> [Problem]:
Please copy out the lines in the entries that contain "subtotal".

Dataset records:
______________________________

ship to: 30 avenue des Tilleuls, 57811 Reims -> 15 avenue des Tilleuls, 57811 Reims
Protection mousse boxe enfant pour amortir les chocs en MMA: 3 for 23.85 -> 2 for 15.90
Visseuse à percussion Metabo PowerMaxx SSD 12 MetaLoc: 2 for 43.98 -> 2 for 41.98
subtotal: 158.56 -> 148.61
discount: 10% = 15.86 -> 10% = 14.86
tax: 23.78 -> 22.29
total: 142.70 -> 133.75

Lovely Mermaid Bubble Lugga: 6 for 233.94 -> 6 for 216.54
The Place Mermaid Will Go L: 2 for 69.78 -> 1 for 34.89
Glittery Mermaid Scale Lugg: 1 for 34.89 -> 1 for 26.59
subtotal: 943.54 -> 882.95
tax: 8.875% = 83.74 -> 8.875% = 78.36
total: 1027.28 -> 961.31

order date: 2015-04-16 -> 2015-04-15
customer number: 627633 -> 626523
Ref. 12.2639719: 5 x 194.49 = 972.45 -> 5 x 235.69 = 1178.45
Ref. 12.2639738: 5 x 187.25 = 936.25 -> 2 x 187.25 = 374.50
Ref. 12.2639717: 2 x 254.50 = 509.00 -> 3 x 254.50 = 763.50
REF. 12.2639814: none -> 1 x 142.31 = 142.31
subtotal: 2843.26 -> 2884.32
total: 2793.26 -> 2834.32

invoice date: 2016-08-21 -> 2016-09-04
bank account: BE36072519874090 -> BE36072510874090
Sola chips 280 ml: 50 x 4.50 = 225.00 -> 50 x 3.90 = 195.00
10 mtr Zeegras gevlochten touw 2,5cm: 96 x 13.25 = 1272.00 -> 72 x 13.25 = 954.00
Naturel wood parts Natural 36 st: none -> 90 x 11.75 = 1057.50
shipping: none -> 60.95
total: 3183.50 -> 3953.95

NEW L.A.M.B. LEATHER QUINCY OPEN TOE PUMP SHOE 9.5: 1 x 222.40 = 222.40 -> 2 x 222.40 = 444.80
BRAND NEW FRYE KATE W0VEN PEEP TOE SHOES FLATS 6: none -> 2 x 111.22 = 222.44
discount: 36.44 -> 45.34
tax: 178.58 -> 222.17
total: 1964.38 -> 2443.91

______________________________

> [Written reply]:
subtotal: 158.56 -> 148.61
subtotal: 943.54 -> 882.95
subtotal: 2843.26 -> 2884.32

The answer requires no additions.